Dozens of Henley Middle School students took to the halls in protest earlier this month after a recess period was cut from the school day.
Roughly 30 of the western Albemarle County school’s 780 students participated in the April 19 protest, which resulted in nearly every participant getting sent home early, according to Albemarle County Public Schools.
“[They] ran through the hallways, shouting their unhappiness over not having two recess periods,” school division spokesman Phil Giaramita told The Daily Progress. “They ignored teachers and administrators entreaties to cease their activities, which were disruptive to students in class. The students ignored these requests.”
Giaramita said the parents of every child participating was contacted to immediately pick up their child from school that day.
“All but two parents did so, telling the principal that they would talk with their child about their behavior,” he said. “All apologized on behalf of their child.”
Although parents had reached out to The Daily Progress over concerns that the 30-some protesting preteens would face a mass suspension, the school division said that none of the students involved have been suspended.
Parents who spoke with The Daily Progress said there were apologies all around and that the school division and Henley had handled the matter appropriately.
However, they also said that the students were merited in their discontent.
According to Giaramita, “Prior to this year, the school actually had two recess periods. One of these periods was converted this year, dating back to August, to an instructional enrichment time. In addition to the one recess period that now exists, students also have a 45-minute period each day that they can use to participate in clubs, recreational activities inside or outdoors, mindfulness sessions or simply to relax.”
Parents acknowledged that other Albemarle County schools have similarly given up recesses.
But parents say the 20-minute recess period that was cut this year at Henley did not leave students with a single remaining recess but rather a lunch break.
Moreover, the slots available for students to participate in the clubs and recreational activities Giaramita noted fill up fast, they said, leaving many students to sit inside and study.
Schools in the Charlottesville area, including surrounding Albemarle County, have seen multiple reported instances of misconduct and unrest in recent months.
The reports have run the gamut: vaping in bathrooms, public brawls, even sexual assault.
Parents have told The Daily Progress that at least one incident of sexual assault occurred at Albemarle High in October and involved the school’s junior varsity football team. While the school division has acknowledged an “incident” occurred, it has never identified it as sexual assault.
A brawl at Charlottesville High School in January which involved dozens of students in the school’s main lobby prompted the school’s principal to appeal to parents for help and made it into the remarks at Bellamy Brown’s campaign launch as he announced his bid for the General Assembly’s 54th District seat.

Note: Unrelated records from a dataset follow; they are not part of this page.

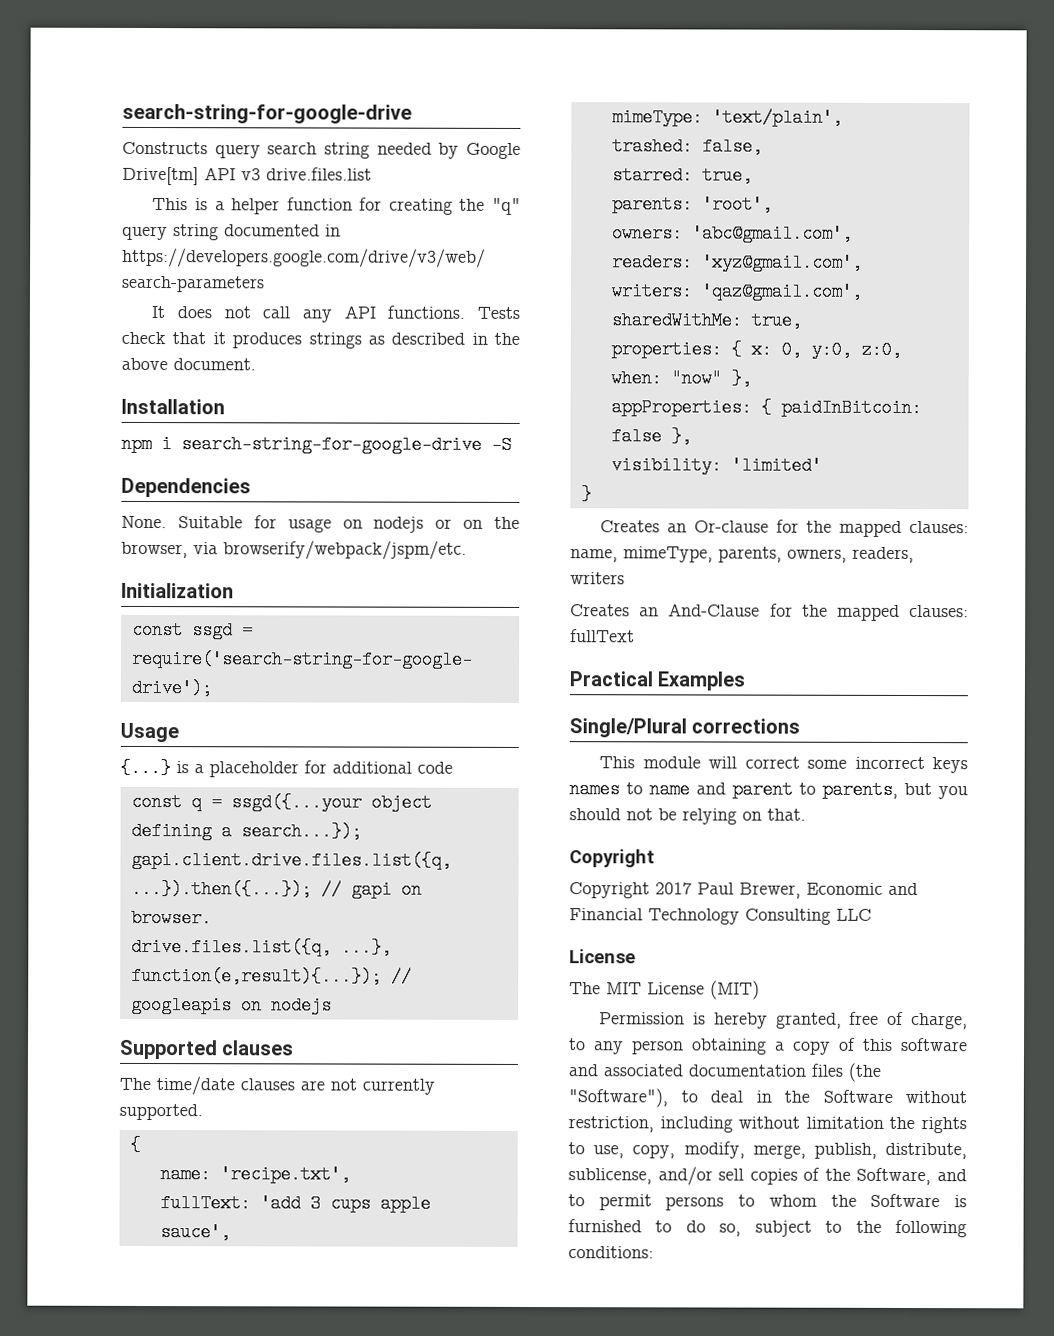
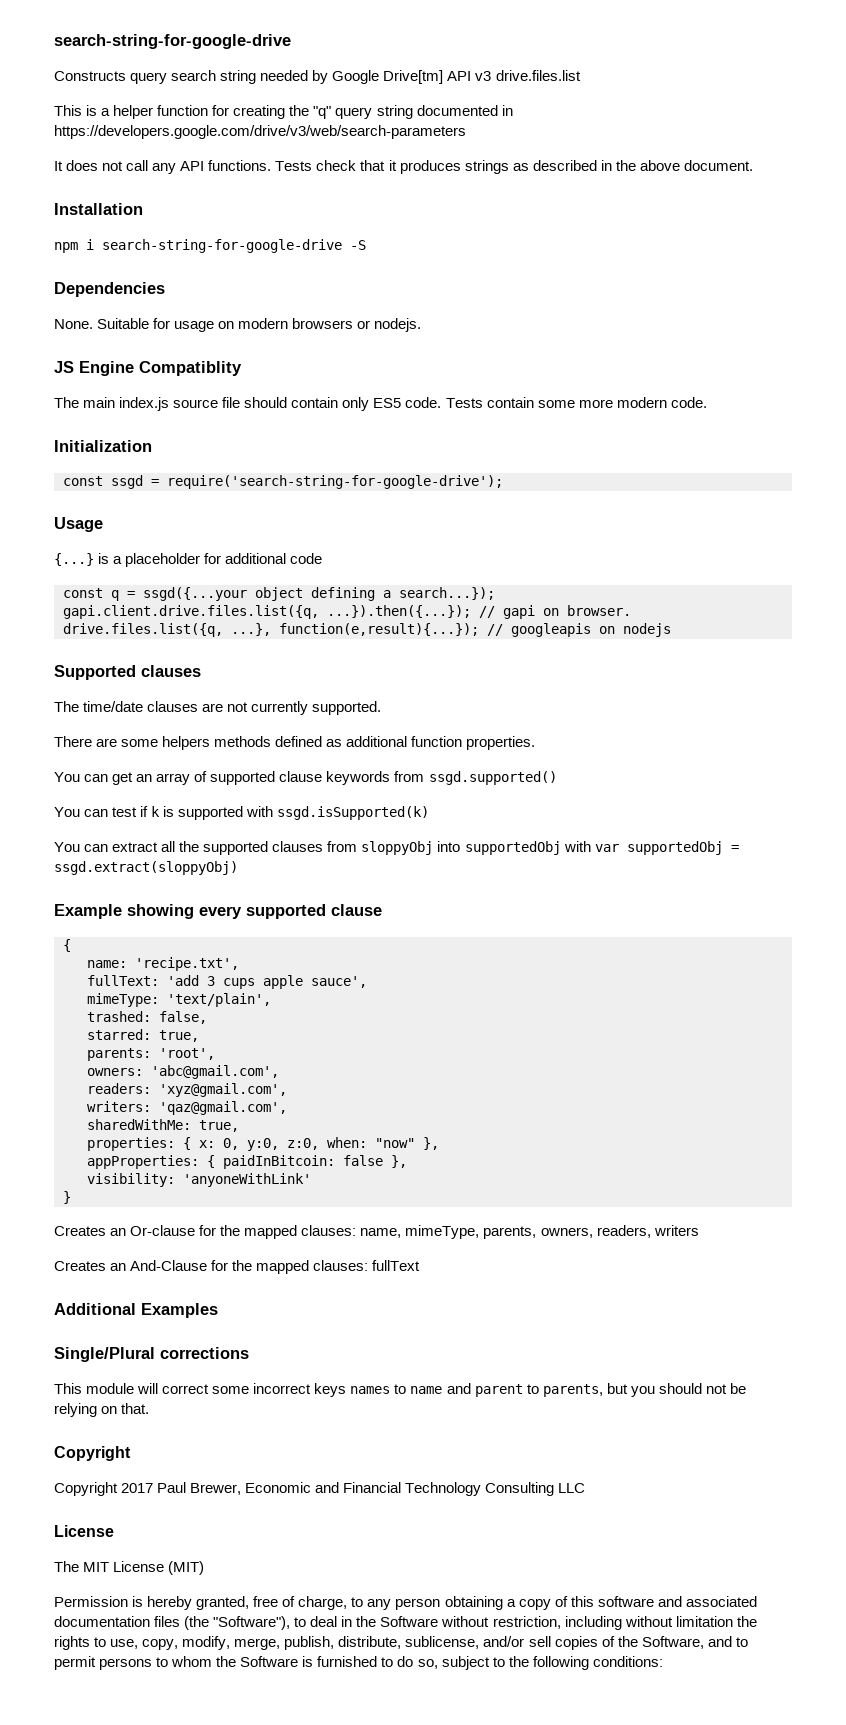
[373,516,520,533] [121,540,467,560] nodejs or on the browser, via browserify/webpack/jspm/etc. -> [238,318,422,332] [54,361,242,376] [54,397,707,411] modern browsers or nodejs. // JS Engine Compatiblity // The main index.js source file should contain only ES5 code. Tests contain some more modern code.
(203, 1112) none -> [54,736,536,750] [54,771,557,785] [54,806,430,820] [54,841,739,855] [54,861,238,875] [54,904,382,919] // There are some helpers methods defined as additional function properties. // You can get an array of supported clause keywords from ssgd.supported() // You can test if k is supported with ssgd.isSupported(k) // You can extract all the supported clauses from sloppyObj into supportedObj with var supportedObj = ssgd.extract(sloppyObj) // Example showing every supported clause
[730,456,822,475] 'limited' -> [183,1173,311,1187] 'anyoneWithLink'
[569,671,653,687] Practical -> [54,1303,136,1315] Additional

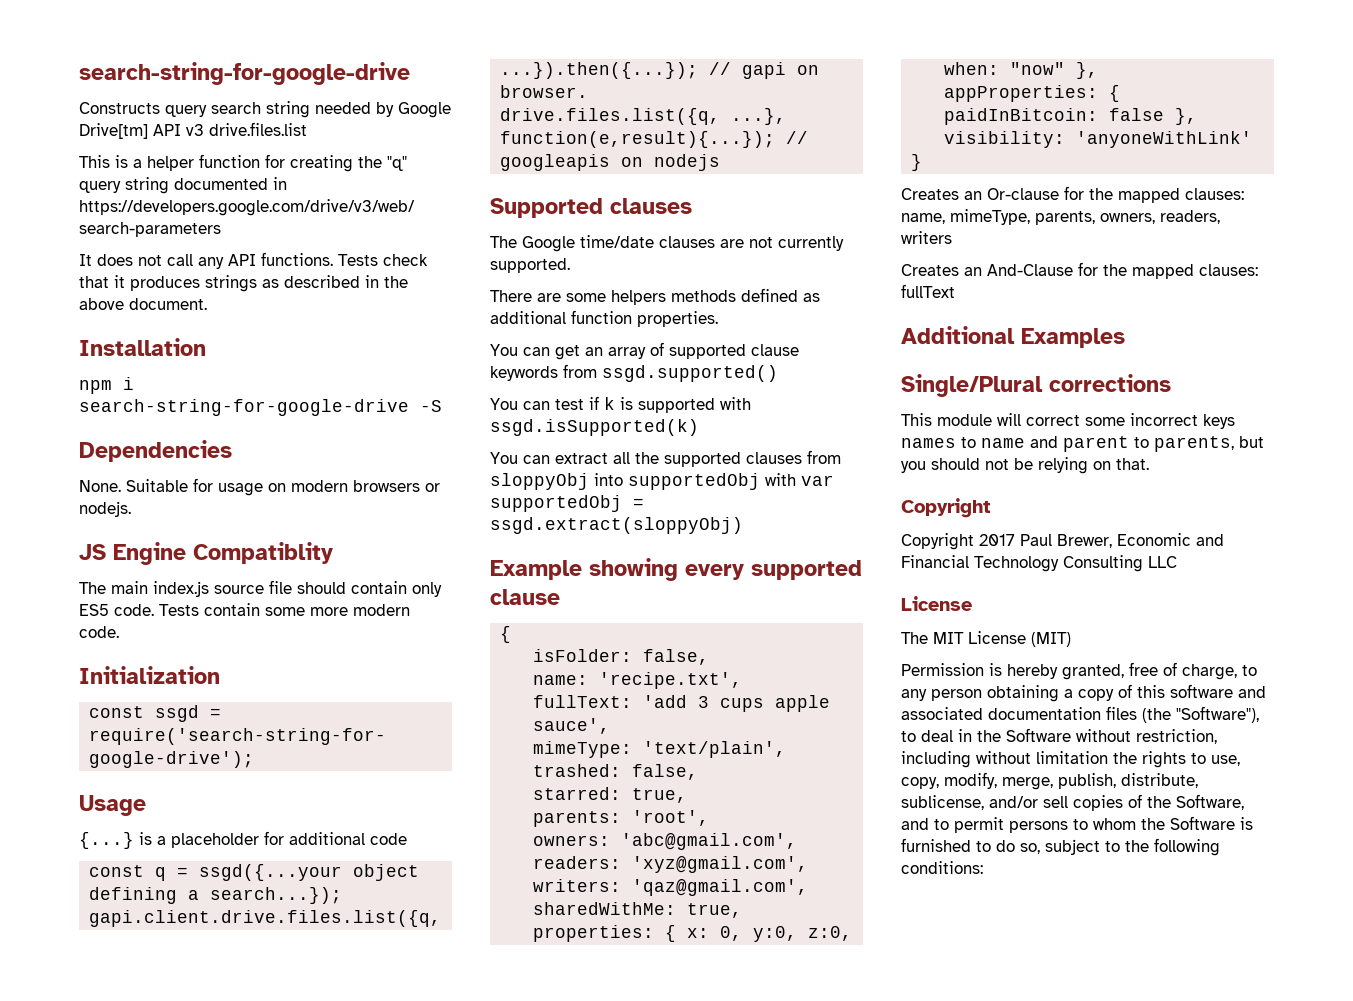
(79, 706) none -> [522,236,575,252] Google
(71, 945) none -> [533,649,710,665] // isFolder: false,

“We all need to work together with law enforcement, with principals and teachers and other community leaders to really solve these challenges,” Brown, a Democrat and a former member of the city’s Police Civilian Oversight Board, said at the time. “My priority … is the safety of our students and teachers and supporting and strengthening our public schools.”
Albemarle County is preparing to reintroduce school resource officers, which were removed from both Charlottesville and Albemarle schools in 2020. School officials at the time cited their ineffectiveness and incidents of discrimination in their decisions.
Albemarle County Public Schools Superintendent Matthew Haas, who made the proposal to reintroduce an officer in Albemarle County, has faced pushback from some parents who still believe police officers have no place in public schools.
He has maintained, however, that any officer working within the Albemarle school division would function differently than officers at other schools or how they have functioned in the past.
“They do not act as administrators or disciplinaries in school,” Haas previously told The Daily Progress.